NH lawmakers get another shot at transgender anti-discrimination bill

BIA among supporters of measure to add gender identity protections


Published:

Gerri Cannon, recently elected to the Somersworth School Board, says she was the victim of discrimination during her transition.

Back when she was Dennis Gerard Cannon, Gerri Denise Cannon could have used a state law banning discrimination based on gender identity.

That was more than 13 years ago, when she was transitioning and working as a senior marketer for Hewlett-Packard in Nashua.

“The customers only saw my male side,” she said, but “some of the employees saw my female side at night.”

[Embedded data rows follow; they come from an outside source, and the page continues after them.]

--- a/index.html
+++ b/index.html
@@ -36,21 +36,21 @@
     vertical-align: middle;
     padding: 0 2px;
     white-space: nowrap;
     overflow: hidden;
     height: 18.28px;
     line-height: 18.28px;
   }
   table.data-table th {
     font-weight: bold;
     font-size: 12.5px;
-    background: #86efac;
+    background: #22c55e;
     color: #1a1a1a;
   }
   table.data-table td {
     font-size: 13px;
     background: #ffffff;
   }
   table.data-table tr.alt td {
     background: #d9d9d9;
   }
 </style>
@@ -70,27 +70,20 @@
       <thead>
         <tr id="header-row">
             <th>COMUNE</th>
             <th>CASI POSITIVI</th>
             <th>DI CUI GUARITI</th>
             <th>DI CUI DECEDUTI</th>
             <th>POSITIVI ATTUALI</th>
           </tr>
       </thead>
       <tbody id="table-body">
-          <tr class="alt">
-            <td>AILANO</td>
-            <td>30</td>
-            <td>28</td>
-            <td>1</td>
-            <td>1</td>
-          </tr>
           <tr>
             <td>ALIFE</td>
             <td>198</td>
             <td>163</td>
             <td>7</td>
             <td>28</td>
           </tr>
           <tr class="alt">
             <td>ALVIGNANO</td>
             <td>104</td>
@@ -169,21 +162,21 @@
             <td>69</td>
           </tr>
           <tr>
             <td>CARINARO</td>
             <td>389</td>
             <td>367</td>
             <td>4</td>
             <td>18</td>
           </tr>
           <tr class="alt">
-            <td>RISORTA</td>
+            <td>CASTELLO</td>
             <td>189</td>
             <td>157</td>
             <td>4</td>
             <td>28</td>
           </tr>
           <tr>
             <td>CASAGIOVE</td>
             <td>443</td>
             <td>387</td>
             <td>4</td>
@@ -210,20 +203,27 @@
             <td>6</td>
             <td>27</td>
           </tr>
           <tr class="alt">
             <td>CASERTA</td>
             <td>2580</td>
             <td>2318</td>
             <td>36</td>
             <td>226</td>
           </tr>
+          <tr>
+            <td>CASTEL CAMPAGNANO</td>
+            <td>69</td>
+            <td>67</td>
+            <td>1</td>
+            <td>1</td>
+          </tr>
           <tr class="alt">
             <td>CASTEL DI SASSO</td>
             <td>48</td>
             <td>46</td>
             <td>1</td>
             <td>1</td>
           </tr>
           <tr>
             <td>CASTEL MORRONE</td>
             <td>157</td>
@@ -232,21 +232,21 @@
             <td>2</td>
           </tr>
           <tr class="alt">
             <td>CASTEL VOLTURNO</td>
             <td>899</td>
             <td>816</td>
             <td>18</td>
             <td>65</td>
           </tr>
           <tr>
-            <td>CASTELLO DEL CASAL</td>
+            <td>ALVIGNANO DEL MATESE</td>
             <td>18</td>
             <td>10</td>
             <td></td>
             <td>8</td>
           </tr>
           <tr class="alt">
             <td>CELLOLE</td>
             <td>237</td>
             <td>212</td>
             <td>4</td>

One complained about her “inappropriate” attire, arguing that on a business trip she was on the clock 24-7. The company said they just needed a decision. She asked for two months to make the transition, but after she came out as a woman, she learned she as part of a layoff, only to find that she had actually been replaced. But she didn’t complain because of a generous severance package.

Cannon had three decades of experience, but all as a male. She couldn’t get back into the field as a female. So after doing odd jobs as a carpenter, driving and living out of a truck, she was driven to disability with depression.

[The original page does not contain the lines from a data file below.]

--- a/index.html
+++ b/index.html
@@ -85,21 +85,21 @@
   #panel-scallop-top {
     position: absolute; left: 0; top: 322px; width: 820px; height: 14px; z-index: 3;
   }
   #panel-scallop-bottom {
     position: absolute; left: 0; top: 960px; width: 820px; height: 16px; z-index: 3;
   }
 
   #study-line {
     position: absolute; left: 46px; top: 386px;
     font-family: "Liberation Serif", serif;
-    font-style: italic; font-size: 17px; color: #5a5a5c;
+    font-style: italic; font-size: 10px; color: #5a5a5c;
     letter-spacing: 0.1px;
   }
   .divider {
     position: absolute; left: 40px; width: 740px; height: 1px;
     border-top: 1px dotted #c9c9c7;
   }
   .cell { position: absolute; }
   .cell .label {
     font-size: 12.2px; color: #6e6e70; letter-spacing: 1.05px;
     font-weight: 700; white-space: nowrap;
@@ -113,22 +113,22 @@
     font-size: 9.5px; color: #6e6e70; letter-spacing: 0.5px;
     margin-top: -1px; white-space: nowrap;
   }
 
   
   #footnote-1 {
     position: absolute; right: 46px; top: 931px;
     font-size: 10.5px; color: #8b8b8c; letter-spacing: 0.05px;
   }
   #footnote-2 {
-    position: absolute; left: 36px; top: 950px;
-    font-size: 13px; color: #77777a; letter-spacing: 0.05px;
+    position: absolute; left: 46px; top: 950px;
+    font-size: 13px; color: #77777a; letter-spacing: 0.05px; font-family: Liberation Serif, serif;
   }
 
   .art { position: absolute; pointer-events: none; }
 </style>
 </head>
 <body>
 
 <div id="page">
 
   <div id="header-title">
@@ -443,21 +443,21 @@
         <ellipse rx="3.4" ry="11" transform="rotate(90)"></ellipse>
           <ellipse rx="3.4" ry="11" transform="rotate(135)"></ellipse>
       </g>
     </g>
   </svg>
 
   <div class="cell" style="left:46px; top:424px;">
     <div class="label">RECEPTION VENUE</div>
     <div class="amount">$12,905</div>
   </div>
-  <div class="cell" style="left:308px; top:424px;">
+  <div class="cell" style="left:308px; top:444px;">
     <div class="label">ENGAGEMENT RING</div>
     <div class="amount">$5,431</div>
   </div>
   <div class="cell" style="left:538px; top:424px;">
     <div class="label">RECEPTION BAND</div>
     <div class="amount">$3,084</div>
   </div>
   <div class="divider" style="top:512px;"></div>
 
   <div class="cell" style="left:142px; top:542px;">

But last November, Cannon, openly transgender, ended up winning election for school board in Somersworth, and on Wednesday is scheduled appear at a press conference in support of House Bill 1319, which would add gender identity protection to the state human rights law – the last state in New England that hasn’t yet done so. New Hampshire law currently forbids discrimination on the basis of race, sex, national origin, disability and sexual orientation in employment, housing and public accommodations.

This time, Cannon won’t be standing alone.

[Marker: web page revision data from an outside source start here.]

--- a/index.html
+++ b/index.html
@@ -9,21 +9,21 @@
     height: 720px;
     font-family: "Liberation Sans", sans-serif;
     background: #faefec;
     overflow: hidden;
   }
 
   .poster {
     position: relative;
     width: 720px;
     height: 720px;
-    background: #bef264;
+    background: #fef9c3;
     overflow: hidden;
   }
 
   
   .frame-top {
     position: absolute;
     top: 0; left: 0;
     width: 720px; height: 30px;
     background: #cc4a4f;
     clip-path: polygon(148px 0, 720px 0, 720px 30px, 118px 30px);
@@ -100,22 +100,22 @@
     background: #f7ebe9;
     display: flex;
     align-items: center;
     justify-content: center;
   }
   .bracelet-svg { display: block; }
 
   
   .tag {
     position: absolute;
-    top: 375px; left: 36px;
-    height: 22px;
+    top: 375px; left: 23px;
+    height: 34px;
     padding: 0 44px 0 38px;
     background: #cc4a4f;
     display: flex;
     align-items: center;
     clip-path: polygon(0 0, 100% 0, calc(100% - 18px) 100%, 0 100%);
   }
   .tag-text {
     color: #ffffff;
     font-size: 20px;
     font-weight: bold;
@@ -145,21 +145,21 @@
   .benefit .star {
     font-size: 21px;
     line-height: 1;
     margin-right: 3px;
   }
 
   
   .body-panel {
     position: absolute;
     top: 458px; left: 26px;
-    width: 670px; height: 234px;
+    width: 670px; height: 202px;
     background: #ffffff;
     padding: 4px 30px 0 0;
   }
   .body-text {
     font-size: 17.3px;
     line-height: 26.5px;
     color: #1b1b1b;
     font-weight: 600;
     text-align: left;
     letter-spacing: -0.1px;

Also at the press conference will not only be other transgender people, and the bill’s sponsor, but David Juvet, senior vice president of public policy for the Business and Industry Association of New Hampshire, whose board unanimously backed the law, as well as the NH Women’s Foundation.

“This is a member-driven issue,” said Juvet.

Previous attempts

There were three reasons the business organization is backing the bill, he said.

First, many of the BIA’s member companies employ transgender people, and this is a way of supporting them.

Second, there is a labor shortage in the state, “so to our thinking anything we can do to send a message to the state that it is open and accepting is a step forward,” said Juvet.

Finally, he said, “it’s simply the right thing to do. It’s opposed to discrimination, and if you are opposed to the bill, it implies that you are OK with discrimination. These people are human.”

Joanne Francis, one of the owners of the Portsmouth Brewery, echoed all of those sentiments.

“We brew all types of beer, and we welcome all types of people into our sanctuary, our public house and gathering place,” she said.

But not everyone supports the bill.

In 2009, a gender identity bill passed by one vote in the House and failed in the Senate. Last year, it was tabled by a margin of eight votes.

The issue was bathrooms – the same issue that caused North Carolina to pass a law to prevent a transgender person from going to the bathroom they identify with. That bill prompted a nationwide boycott of North Carolina, which caused the state to lose billions of dollars.

Juvet doesn’t see the same thing happening here. It’s one thing to pass a law encouraging discrimination, as opposed to not passing one banning it,” he said.

“I look at it in positive terms, “ he said. “How it will help the state, as opposed to how it could hurt it.”

The bill’s sponsor, Rep. Butler, D-Harts Location, is also thinking positively. Butler, who owns a North Country inn, sponsored the last two anti-discrimination efforts, and “I think it has a very good chance this time around.”

He points to the backing of Freedom New Hampshire, a coalition that is sponsoring Wednesday’s press conference. It has put out some materials aimed squarely at the bathroom argument, arguing that it is transgender people who are afraid to go to public restrooms. It points to a national survey that shows more than half avoid them as much as possible for fear of harassment. That survey also indicated that 15 percent of respondents reported losing a job because of gender identity, and one in five were denied a promotion or faced other mistreatment on the job. Nearly a quarter faced housing discrimination.

The House Judiciary Committee has scheduled a public hearing on HB 1319 for 1 p.m., Wednesday, Jan. 31.